There was a family portrait, dingy and indistinguishable, in each of the other recesses between the book-shelves. What did this frame hold? What concern was it of mine? Something old and classic, as valuable as improper, I supposed. I was quite awake now, sitting bolt-upright and staring at the thing. I might just as well get up altogether, and settle my mind by crossing the room and drawing the curtain. I would.

Bah! What is there in the touch of red velvet that should make me shudder and sicken? I could no more grasp that curtain strongly and draw it aside than I could touch a slimy reptile without a qualm. What ails my nerves? Over-wrought, most certainly; or why do I stand gazing blankly at that veiled picture: nailed to the spot, yet with a sense of mysterious dread and repulsion thrilling every nerve?

Here Sir Thomas entered briskly, and I turned to him.

"What is that?" I asked briefly.

"That? Oh, nothing, nothing! - an old family portrait: a shocking bad one. You don't want to see it, eh?" he said hurriedly.

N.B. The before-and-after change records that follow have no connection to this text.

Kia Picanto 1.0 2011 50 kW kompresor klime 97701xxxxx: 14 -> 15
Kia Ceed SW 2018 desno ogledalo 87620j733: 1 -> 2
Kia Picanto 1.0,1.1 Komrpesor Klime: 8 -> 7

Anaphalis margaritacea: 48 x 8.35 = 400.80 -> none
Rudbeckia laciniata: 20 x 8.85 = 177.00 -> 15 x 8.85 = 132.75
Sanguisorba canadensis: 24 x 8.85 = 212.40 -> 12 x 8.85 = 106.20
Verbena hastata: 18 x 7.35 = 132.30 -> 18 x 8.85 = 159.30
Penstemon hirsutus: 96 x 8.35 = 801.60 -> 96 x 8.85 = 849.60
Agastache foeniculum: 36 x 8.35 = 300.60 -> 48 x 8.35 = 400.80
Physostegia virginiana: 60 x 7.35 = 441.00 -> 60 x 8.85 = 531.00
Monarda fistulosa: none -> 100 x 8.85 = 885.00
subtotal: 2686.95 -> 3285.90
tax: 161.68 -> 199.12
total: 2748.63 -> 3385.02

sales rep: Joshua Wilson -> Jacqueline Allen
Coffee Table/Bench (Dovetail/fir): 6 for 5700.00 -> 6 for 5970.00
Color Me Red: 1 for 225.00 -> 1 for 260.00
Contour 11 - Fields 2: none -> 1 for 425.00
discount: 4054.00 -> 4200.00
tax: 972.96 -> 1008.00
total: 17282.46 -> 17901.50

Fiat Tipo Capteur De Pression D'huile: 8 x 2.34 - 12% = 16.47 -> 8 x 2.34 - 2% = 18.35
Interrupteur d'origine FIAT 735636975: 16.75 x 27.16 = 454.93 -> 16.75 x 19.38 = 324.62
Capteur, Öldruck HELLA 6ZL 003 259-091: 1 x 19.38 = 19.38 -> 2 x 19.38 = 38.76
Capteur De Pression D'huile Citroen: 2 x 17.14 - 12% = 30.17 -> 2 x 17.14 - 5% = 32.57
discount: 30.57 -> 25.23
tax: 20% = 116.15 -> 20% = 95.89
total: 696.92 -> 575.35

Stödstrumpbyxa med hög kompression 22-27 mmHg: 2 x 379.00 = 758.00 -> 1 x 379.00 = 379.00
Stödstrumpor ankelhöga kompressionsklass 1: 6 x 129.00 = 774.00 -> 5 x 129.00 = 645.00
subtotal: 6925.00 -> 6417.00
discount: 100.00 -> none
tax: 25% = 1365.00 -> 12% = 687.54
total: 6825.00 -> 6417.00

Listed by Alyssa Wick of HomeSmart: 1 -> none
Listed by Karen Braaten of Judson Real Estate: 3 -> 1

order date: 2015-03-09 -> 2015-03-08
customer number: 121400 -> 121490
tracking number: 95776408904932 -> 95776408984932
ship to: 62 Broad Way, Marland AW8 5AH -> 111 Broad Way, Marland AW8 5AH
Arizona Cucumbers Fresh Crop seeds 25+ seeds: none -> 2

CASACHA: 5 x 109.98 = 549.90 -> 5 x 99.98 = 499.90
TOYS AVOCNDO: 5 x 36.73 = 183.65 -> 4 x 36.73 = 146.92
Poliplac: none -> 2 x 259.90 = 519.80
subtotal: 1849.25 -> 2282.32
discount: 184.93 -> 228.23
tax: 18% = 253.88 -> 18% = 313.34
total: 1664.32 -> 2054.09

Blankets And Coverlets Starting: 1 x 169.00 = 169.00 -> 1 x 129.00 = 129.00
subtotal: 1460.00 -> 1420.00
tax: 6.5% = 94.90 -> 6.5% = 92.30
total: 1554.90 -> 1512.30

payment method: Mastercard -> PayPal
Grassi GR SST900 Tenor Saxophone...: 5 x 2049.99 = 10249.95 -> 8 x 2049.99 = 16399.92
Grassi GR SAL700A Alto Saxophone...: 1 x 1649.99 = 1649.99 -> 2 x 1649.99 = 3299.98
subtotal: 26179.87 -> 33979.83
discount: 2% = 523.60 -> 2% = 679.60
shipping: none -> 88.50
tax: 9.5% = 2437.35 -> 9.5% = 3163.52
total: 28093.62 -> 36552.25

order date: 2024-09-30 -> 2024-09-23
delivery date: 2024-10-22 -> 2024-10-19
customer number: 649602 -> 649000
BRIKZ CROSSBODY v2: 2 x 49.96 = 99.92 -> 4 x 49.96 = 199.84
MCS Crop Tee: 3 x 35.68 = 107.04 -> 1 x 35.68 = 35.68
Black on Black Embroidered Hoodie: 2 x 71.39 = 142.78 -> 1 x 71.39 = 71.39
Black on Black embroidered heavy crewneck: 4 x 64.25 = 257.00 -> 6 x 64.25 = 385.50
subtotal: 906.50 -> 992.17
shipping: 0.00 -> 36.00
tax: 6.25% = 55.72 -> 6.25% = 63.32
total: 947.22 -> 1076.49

"But I do - most particularly."

Sir Thomas thrust his hands into his pockets, and took an impatient turn up and down the room, visibly bothered.

"Tut, tut! What will Ismay say? She so particularly said you mustn't. Now what do you want to see it for?"

"I don't know; only I feel as if I should have no peace till I did."

"Oh, come; that settles it," and he extended his hand to the curtain - then withdrew it suddenly. "Ismay said something about your nerves, I know. Now, do you think it can do any harm? All of us but you have seen it, and nobody is any the worse," and again he approached his hand, hesitatingly, this time. "Of course, the legend is all bosh, you understand. You don't believe it?"

"How can I tell when I don't know it?"

"Oh, then, it's all right!"

And Sir Thomas, evidently relieved in mind, pulled aside the velvet folds, disclosing a faded canvas.

Only a girl's portrait - a slim young figure, in a dress of the early Stuart period: grey, fur-trimmed, with a silver girdle, at which hung an ostrich-feather fan. Her hair was tucked back under a velvet hood, and in one hand she held a riding-mask. Such were the details, painted with little art, but none could dwell on them, so agonizingly realistic was the expression of horror in the large grey eyes and drawn mouth.

A face to haunt one, not from any beauty of its own - a face of one stricken to death or madness by some ghastly terror.

I shuddered and turned away, and Sir Thomas dropped the curtain.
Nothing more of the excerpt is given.